## Instructions to follow:
The answer must consist of every line from the data that holds "disciplinas".

※

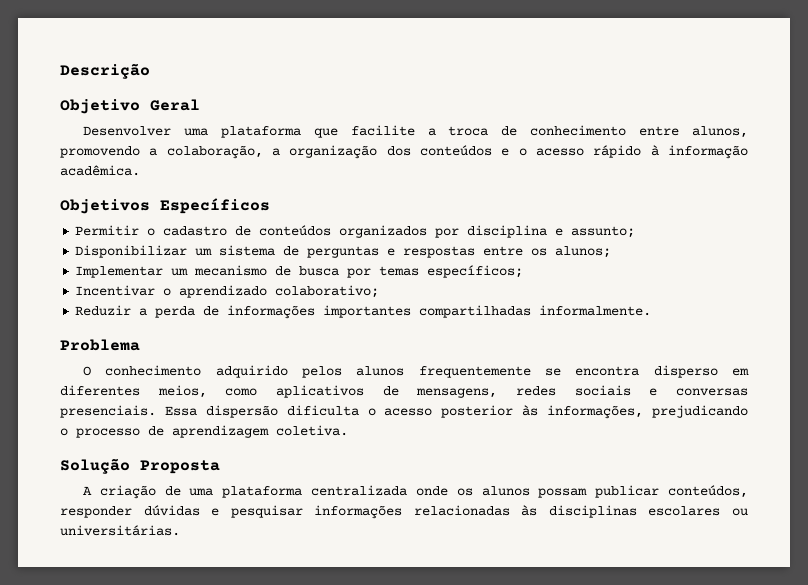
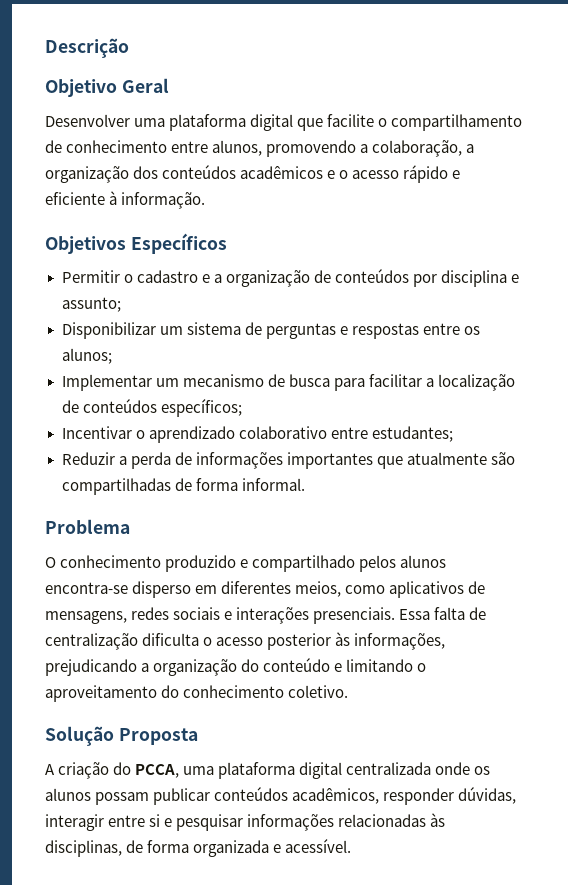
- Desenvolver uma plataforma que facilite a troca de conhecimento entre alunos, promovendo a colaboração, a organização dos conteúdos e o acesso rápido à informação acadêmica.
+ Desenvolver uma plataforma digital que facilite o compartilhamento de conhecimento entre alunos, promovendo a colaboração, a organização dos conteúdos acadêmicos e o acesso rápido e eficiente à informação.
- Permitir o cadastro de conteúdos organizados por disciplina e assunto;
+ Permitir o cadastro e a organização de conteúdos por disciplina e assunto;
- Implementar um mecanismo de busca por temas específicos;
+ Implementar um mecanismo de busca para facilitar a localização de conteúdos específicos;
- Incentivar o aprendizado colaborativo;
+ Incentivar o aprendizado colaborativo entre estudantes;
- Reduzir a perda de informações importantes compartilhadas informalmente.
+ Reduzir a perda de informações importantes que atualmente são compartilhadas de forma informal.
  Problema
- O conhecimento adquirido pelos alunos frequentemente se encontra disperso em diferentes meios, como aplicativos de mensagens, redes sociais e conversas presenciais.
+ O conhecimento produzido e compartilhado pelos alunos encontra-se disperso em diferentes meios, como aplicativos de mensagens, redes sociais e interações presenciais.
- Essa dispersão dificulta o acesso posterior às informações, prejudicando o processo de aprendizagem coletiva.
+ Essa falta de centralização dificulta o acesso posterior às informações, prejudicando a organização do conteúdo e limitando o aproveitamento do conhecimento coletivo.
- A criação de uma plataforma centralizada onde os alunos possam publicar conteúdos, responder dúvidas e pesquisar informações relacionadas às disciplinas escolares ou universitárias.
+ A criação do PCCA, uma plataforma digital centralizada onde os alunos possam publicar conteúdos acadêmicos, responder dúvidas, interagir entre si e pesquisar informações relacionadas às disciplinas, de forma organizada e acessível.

※

## Task output:
- A criação de uma plataforma centralizada onde os alunos possam publicar conteúdos, responder dúvidas e pesquisar informações relacionadas às disciplinas escolares ou universitárias.
+ A criação do PCCA, uma plataforma digital centralizada onde os alunos possam publicar conteúdos acadêmicos, responder dúvidas, interagir entre si e pesquisar informações relacionadas às disciplinas, de forma organizada e acessível.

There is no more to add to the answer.